Il est alors en marge de la IVe République. Certes, il reconquiert ses mandats électoraux - sa mairie en 1945, son siège de député en 1946 -, mais le Parti radical, sclérosé, ne prend guère en compte ses projets de rénovation. Toutefois, il revient sur le devant de la scène politique (1950) en clamant son opposition à la politique menée en Indochine et en prônant la négociation. Vincent Auriol appelle une première fois ce Cassandre de la République à la présidence du Conseil, en juin 1953. Mais il est encore trop tôt : l'investiture lui échappe de peu. Pourtant se développe un courant de sympathie « mendésiste » : chrétiens de gauche, radicaux en rupture de ban, membres du Club des jacobins de Charles Hernu, jeunes militants de la gauche laïque, intellectuels qui gravitent autour de l'Express, fondé en mai 1953. Il lui faut attendre la défaite de Diên Biên Phu pour accéder à Matignon, le 18 juin 1954.

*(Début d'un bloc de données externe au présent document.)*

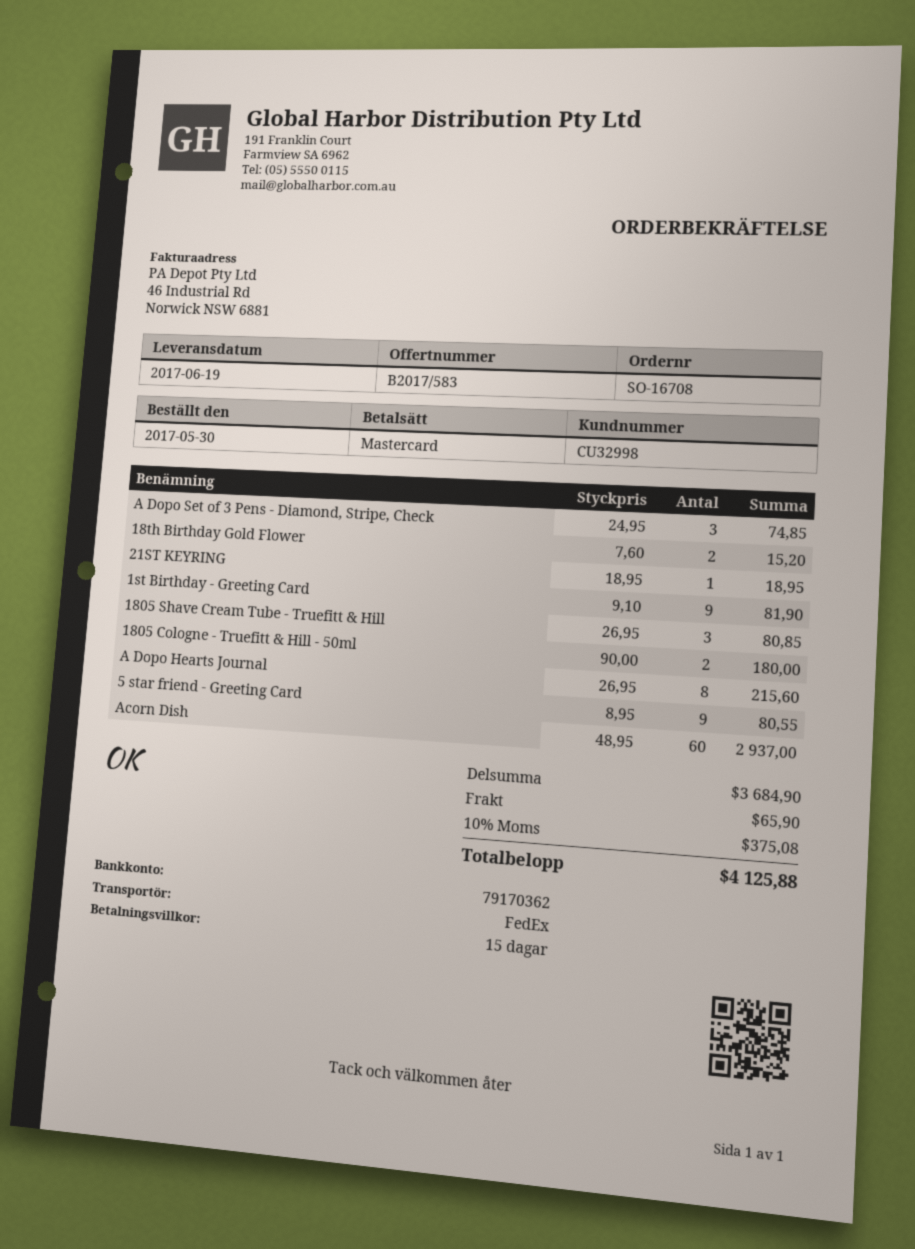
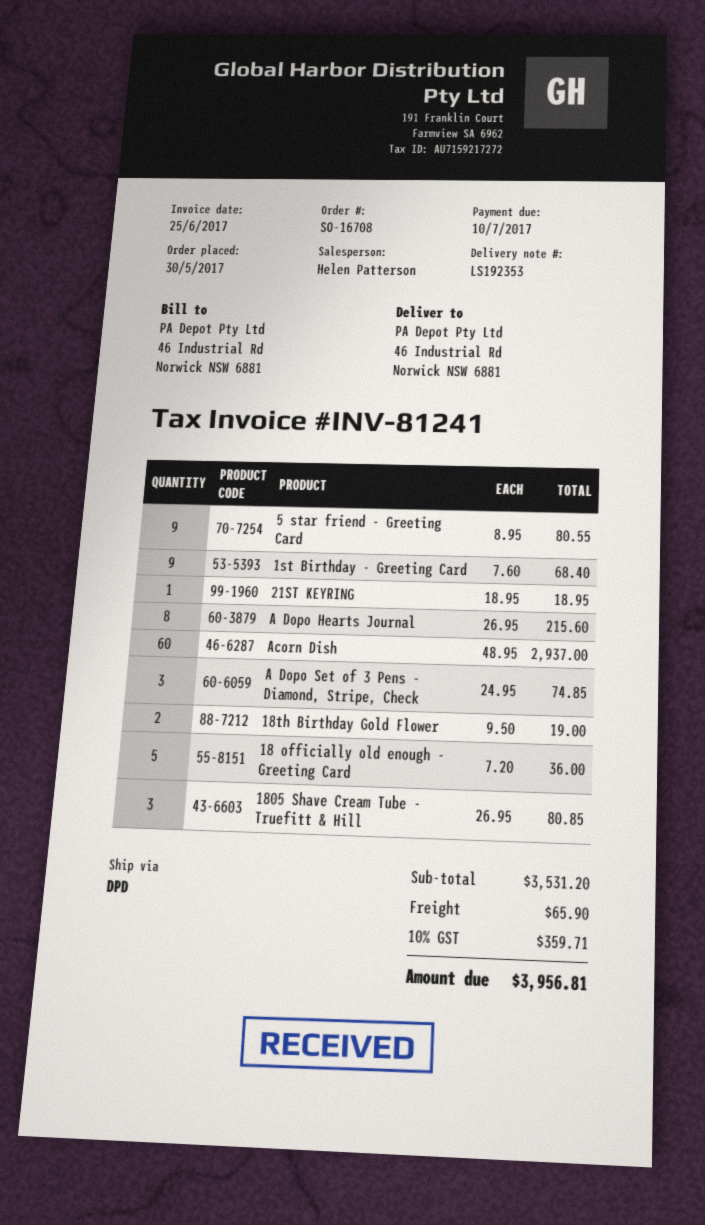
shipping method: FedEx -> DPD
18th Birthday Gold Flower: 2 x 7.60 = 15.20 -> 2 x 9.50 = 19.00
1st Birthday - Greeting Card: 9 x 9.10 = 81.90 -> 9 x 7.60 = 68.40
1805 Cologne - Truefitt & Hill - 50ml: 2 x 90.00 = 180.00 -> none
18 officially old enough - Greeting Card: none -> 5 x 7.20 = 36.00
subtotal: 3684.90 -> 3531.20
tax: 10% = 375.08 -> 10% = 359.71
total: 4125.88 -> 3956.81

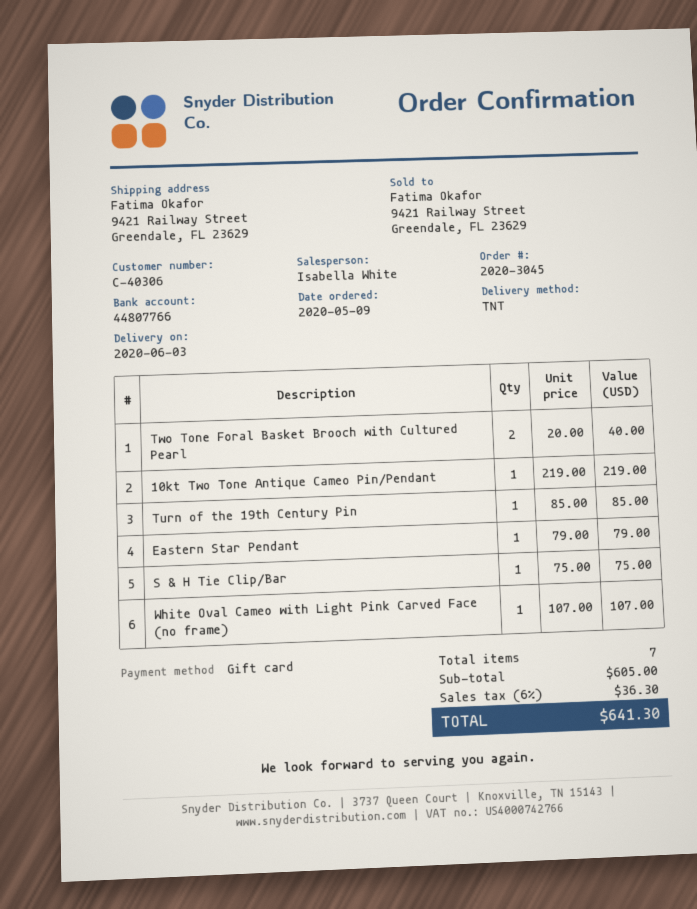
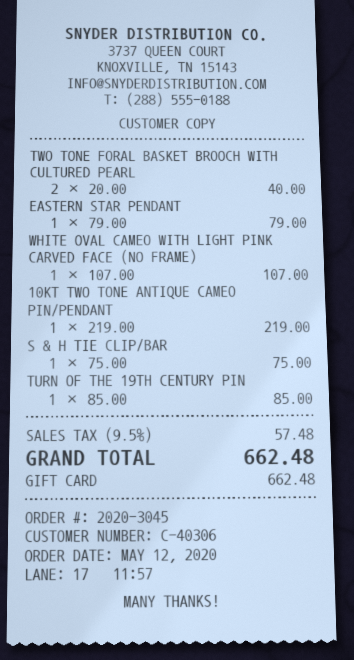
order date: 2020-05-09 -> 2020-05-12
tax: 6% = 36.30 -> 9.5% = 57.48
total: 641.30 -> 662.48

« Gouverner, c'est choisir ».

• Son bref passage à la présidence du Conseil marque la naissance d'un « style Mendès ». Bien qu'il soit respectueux du régime parlementaire, il entend que le gouvernement ait les coudées franches : il choisit donc une équipe de ministres réduite, sans passer par les appareils partisans, en puisant dans différents mouvements politiques mais aussi parmi les experts, et il récuse le soutien des députés communistes. Par ailleurs, il initie une véritable politique du contrat en se donnant un mois pour résoudre le problème indochinois, ce qu'il réussit en faisant signer les accords de Genève dans la nuit du 20 au 21 juillet. Il évoque également l'autonomie de la Tunisie lors de son discours de Carthage le 31 juillet, et propose une politique volontaire de redressement économique. Bien que le président du Conseil bénéficie des faveurs de la population, entretenues par ses causeries à la radio et relayées par une partie de la presse, il s'attire les foudres des sphères politiques. On lui reproche, pêle-mêle, d'avoir opté pour un « gouvernement saute-mouton », d'avoir enterré le projet de Communauté européenne de défense - le MRP évoque le « crime du 30 août » -, d'avoir bradé l'empire, ou de s'être attaqué à des professions représentatives de la France traditionnelle (les bouilleurs de cru, par exemple). L'insurrection qui éclate en Algérie le 1er novembre 1954, et à laquelle il répond par la répression, accélère sa chute, qui intervient le 6 février 1955, à la suite d'un vote défavorable d'une coalition parlementaire hétéroclite, allant des communistes aux Indépendants, en passant par le MRP.

Les échecs et la reconnaissance.

• Figure emblématique de la gauche moderniste, Mendès France semble alors toujours pouvoir incarner une alternative. Il prend les rênes du Parti radical en mai 1955 ; cependant, les bons scores du Front républicain aux élections de janvier 1956 ne le portent au pouvoir que pour quelques mois, et seulement comme ministre d'État. La greffe du « mendésisme » ne prend pas au Parti radical, qu'il renonce à diriger. Mais c'est surtout son rejet des institutions mises en place par de Gaulle en 1958 qui contribue à son isolement politique au sein d'une gauche non communiste elle-même considérablement diminuée. Entré au PSA en 1959, puis au PSU en 1960, Mendès France est à la recherche de formules autogestionnaires ; mais, battu en 1958 à Louviers, il perd de nouveau son siège de député en 1968 à Grenoble, après une victoire en 1967. Humilié par le résultat de Gaston Defferre - qu'il a soutenu - à l'élection présidentielle de 1969, il prend fait et cause pour François Mitterrand, dont il salue la victoire en 1981.